Ms Caulfield also seems to imply that farmers in her constituency could not trade with Singapore before Brexit. That is false. Singapore agreed a free trade deal with the EU (the EU-Singapore Free Trade Agreement) which came into force on 21st November 2019. Yes, by then Article 50 had already been triggered and the UK was leaving the EU. However, until 21st January 2020 when the transition period came to an end, it was still a free trade agreement the UK benefited from and as it is one of the rolled over deals, it is not exactly a win of Brexit. We didn’t need Brexit for farmers to be able to trade with Singapore.

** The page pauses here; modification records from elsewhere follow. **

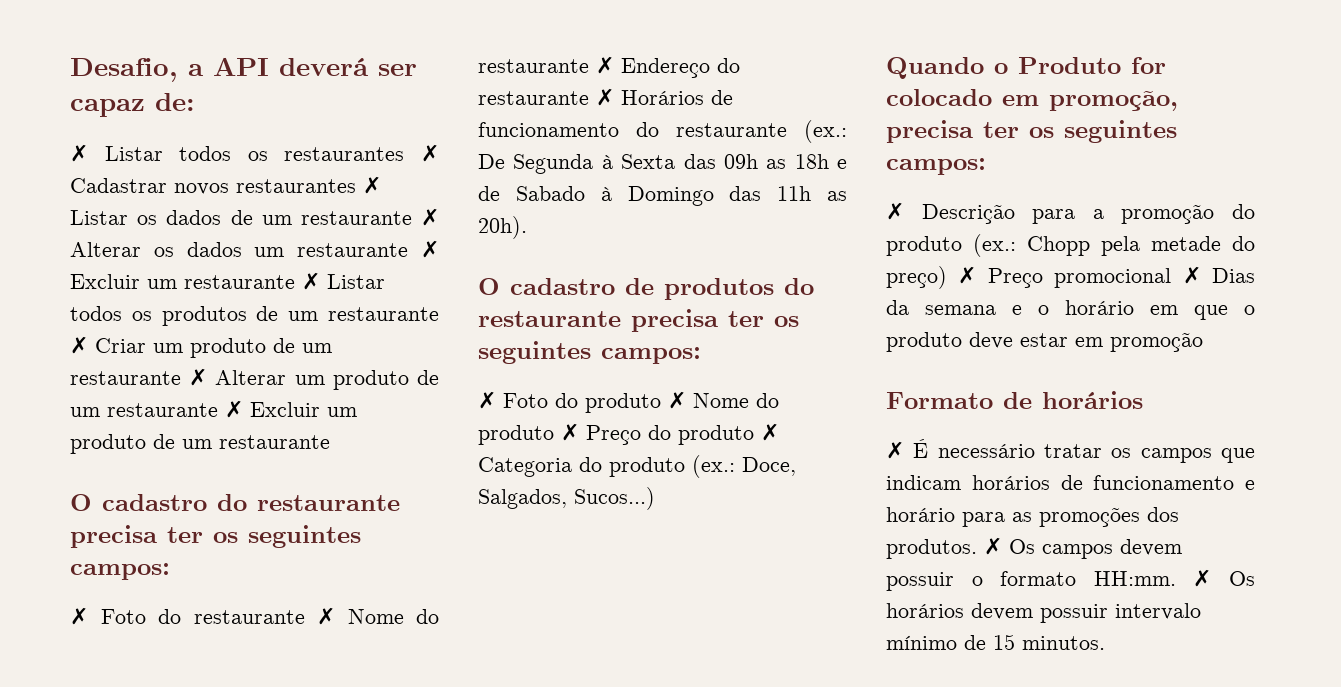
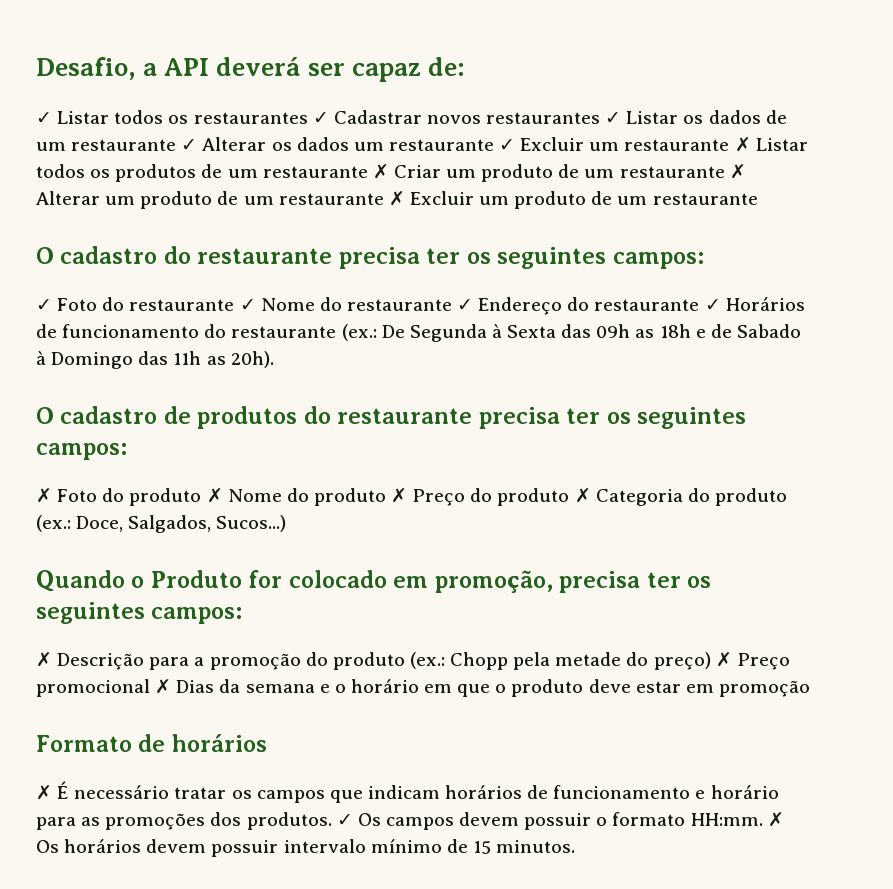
- ✗ Listar todos os restaurantes ✗ Cadastrar novos restaurantes ✗ Listar os dados de um restaurante ✗ Alterar os dados um restaurante ✗ Excluir um restaurante ✗ Listar todos os produtos de um restaurante ✗ Criar um produto de um restaurante ✗ Alterar um produto de um restaurante ✗ Excluir um produto de um restaurante
+ ✓ Listar todos os restaurantes ✓ Cadastrar novos restaurantes ✓ Listar os dados de um restaurante ✓ Alterar os dados um restaurante ✓ Excluir um restaurante ✗ Listar todos os produtos de um restaurante ✗ Criar um produto de um restaurante ✗ Alterar um produto de um restaurante ✗ Excluir um produto de um restaurante
- ✗ Foto do restaurante ✗ Nome do restaurante ✗ Endereço do restaurante ✗ Horários de funcionamento do restaurante (ex.: De Segunda à Sexta das 09h as 18h e de Sabado à Domingo das 11h as 20h).
+ ✓ Foto do restaurante ✓ Nome do restaurante ✓ Endereço do restaurante ✓ Horários de funcionamento do restaurante (ex.: De Segunda à Sexta das 09h as 18h e de Sabado à Domingo das 11h as 20h).
- ✗ Os campos devem possuir o formato HH:mm.
+ ✓ Os campos devem possuir o formato HH:mm.

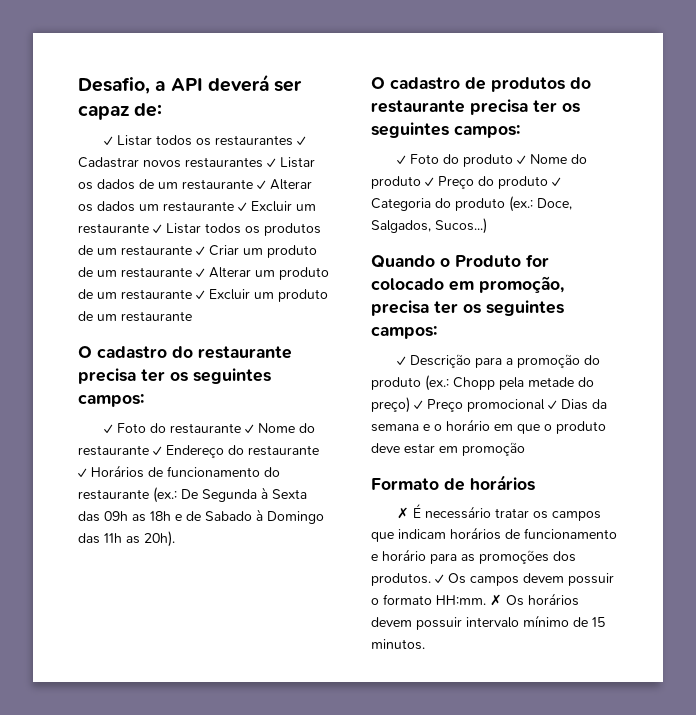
- ✓ Listar todos os restaurantes ✓ Cadastrar novos restaurantes ✓ Listar os dados de um restaurante ✓ Alterar os dados um restaurante ✓ Excluir um restaurante ✗ Listar todos os produtos de um restaurante ✗ Criar um produto de um restaurante ✗ Alterar um produto de um restaurante ✗ Excluir um produto de um restaurante
+ ✓ Listar todos os restaurantes ✓ Cadastrar novos restaurantes ✓ Listar os dados de um restaurante ✓ Alterar os dados um restaurante ✓ Excluir um restaurante ✓ Listar todos os produtos de um restaurante ✓ Criar um produto de um restaurante ✓ Alterar um produto de um restaurante ✓ Excluir um produto de um restaurante
- ✗ Foto do produto ✗ Nome do produto ✗ Preço do produto ✗ Categoria do produto (ex.: Doce, Salgados, Sucos...)
+ ✓ Foto do produto ✓ Nome do produto ✓ Preço do produto ✓ Categoria do produto (ex.: Doce, Salgados, Sucos...)
- ✗ Descrição para a promoção do produto (ex.: Chopp pela metade do preço) ✗ Preço promocional ✗ Dias da semana e o horário em que o produto deve estar em promoção
+ ✓ Descrição para a promoção do produto (ex.: Chopp pela metade do preço) ✓ Preço promocional ✓ Dias da semana e o horário em que o produto deve estar em promoção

If 2 million are going to be vaccinated each week-then there’s no reason for lockdown restrictions no to be lifted sooner rather than later’.

Esther McVey (MP for Tatton), 10th January

Esther McVey’s tweet above was accompanied by an article from The Daily Express that the year anniversary of going into lockdown would be difficult for Boris Johnson. The lockdown sceptic voted against the third national lockdown in the House of Commons; one of 12 Tory MPs to do so. I get the clamour for a lot of people wanting to return to some form of normality but it feels as if she is relying on the vaccines to be a form of a silver bullet; something the World Health Organisation has previously advised against.